Determinism bugs reproduce across many matches once they exist, so Bugnet's occurrence grouping folds duplicate desyncs into one issue with a count, letting you see that a specific cross-platform pairing desyncs repeatedly rather than logging each as a separate ghost. Use custom fields for divergence frame, rollback depth, and platform pair, then filter to find whether desyncs cluster between two specific platforms, the classic sign of a floating-point or container-ordering bug. One dashboard turns the dreaded intermittent desync into a ranked, reproducible list.

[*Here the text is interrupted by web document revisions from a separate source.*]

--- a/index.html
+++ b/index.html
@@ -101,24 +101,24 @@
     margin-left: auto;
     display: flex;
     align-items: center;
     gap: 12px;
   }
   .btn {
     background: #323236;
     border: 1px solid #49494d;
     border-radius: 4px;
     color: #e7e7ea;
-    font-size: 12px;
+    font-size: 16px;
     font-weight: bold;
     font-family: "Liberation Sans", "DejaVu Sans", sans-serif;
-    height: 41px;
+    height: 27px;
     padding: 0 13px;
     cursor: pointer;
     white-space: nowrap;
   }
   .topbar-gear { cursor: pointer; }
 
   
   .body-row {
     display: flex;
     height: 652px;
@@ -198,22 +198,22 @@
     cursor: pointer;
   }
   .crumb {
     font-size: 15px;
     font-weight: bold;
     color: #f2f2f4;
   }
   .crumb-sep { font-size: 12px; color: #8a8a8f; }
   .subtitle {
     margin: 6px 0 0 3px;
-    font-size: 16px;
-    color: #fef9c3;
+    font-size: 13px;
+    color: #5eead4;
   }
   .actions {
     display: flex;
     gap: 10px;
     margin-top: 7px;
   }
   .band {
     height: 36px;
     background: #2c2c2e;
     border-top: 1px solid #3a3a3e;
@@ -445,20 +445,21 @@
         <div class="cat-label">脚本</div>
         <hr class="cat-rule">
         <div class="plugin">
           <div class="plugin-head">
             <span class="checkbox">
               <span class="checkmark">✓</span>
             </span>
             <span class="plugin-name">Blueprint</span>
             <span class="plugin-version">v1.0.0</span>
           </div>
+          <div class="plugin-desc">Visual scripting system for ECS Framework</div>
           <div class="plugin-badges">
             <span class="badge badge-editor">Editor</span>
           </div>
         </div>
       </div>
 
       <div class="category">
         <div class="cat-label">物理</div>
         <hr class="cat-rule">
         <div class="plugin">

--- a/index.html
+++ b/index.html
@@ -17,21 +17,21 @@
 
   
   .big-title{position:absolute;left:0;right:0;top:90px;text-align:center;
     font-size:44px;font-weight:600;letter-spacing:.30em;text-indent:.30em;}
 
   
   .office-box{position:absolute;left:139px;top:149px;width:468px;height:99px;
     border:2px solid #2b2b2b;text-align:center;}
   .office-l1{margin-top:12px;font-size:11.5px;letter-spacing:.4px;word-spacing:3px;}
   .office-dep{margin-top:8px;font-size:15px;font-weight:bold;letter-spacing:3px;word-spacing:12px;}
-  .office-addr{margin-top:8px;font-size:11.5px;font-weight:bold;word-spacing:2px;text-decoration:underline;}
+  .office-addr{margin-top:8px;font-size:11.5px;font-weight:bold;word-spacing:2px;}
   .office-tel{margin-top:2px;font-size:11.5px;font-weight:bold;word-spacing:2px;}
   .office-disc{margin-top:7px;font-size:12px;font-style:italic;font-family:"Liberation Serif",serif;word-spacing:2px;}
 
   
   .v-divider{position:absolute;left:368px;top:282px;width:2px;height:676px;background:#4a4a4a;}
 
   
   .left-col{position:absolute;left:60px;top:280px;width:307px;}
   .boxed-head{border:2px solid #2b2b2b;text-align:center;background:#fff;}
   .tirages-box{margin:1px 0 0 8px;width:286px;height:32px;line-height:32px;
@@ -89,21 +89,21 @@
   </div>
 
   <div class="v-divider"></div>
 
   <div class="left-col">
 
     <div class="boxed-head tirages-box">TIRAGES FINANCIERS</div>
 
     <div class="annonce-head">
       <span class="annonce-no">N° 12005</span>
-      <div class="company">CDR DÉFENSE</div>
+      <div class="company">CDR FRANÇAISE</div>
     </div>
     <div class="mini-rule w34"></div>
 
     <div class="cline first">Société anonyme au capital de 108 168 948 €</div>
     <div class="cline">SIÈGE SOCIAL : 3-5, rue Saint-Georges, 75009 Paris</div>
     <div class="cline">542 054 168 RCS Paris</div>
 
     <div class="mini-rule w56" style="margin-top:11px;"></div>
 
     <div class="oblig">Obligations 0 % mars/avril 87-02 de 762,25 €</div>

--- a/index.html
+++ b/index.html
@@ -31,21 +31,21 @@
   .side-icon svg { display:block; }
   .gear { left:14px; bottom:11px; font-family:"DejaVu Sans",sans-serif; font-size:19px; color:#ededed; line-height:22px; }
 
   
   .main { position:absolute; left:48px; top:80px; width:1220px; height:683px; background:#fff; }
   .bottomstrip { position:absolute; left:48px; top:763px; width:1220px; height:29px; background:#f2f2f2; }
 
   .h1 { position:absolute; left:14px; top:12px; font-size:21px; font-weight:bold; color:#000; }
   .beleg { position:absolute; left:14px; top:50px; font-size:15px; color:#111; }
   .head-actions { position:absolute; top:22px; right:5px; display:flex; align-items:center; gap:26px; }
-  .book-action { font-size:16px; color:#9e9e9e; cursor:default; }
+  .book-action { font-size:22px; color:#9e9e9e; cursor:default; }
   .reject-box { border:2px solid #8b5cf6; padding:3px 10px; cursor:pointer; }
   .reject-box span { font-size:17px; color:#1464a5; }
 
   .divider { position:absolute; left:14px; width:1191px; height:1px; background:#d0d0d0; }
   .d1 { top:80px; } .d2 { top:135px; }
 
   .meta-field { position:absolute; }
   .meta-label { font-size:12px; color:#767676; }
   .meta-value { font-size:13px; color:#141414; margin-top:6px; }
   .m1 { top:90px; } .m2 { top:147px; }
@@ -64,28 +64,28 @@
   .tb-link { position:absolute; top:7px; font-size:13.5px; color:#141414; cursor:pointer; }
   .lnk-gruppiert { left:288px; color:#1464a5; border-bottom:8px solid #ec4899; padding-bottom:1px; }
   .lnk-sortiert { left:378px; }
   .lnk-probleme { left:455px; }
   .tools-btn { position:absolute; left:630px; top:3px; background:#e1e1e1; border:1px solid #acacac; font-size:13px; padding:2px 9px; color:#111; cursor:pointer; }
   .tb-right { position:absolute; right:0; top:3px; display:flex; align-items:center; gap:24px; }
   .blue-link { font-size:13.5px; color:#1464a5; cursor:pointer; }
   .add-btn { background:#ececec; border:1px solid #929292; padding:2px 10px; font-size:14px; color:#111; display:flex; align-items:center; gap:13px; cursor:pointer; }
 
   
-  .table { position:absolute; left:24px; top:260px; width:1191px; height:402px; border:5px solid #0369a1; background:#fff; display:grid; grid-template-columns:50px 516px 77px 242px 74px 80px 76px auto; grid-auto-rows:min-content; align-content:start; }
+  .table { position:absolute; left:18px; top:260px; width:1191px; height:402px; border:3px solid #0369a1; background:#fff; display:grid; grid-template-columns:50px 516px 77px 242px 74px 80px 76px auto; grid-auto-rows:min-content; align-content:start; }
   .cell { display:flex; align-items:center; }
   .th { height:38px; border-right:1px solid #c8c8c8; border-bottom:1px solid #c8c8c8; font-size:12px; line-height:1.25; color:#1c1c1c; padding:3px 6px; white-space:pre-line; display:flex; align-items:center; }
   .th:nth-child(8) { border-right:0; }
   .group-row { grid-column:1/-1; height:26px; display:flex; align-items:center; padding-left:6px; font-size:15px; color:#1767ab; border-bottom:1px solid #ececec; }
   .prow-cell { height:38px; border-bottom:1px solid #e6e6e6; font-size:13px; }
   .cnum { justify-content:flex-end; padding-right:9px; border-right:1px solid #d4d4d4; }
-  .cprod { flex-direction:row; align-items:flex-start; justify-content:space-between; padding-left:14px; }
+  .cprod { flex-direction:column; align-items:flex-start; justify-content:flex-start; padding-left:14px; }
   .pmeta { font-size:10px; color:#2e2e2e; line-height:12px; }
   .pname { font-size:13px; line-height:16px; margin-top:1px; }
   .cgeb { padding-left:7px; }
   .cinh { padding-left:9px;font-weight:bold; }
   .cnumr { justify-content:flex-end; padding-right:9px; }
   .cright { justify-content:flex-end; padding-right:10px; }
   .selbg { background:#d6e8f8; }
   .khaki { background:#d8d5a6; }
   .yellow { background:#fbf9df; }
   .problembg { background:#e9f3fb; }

Building determinism into your process

The teams that ship reliable rollback bake determinism checking into their workflow rather than bolting it on after a desync. Run automated tests that simulate the same input log on multiple platforms and assert the state hashes match frame for frame; this catches a non-deterministic change the day it lands instead of weeks later in a player report. A fixed-point or carefully controlled floating-point math layer, deterministic container iteration, and a single seeded RNG are the foundations that make these tests pass.

Treat any hash mismatch, in testing or in the field, as a release blocker, because a desync is not a degraded experience but a broken one. Keep the captured input logs as a growing regression corpus and replay them on every build. Over time this corpus becomes your strongest defense: a single deterministic replay that reproduces a historical desync will catch the day someone reintroduces the same class of bug. Rollback rewards rigor more than almost any other system, and the rigor pays back as matches that simply stay in sync.

Rollback desyncs are determinism failures. Hash every frame, log every input, and the divergence becomes a deterministic replay instead of a ghost.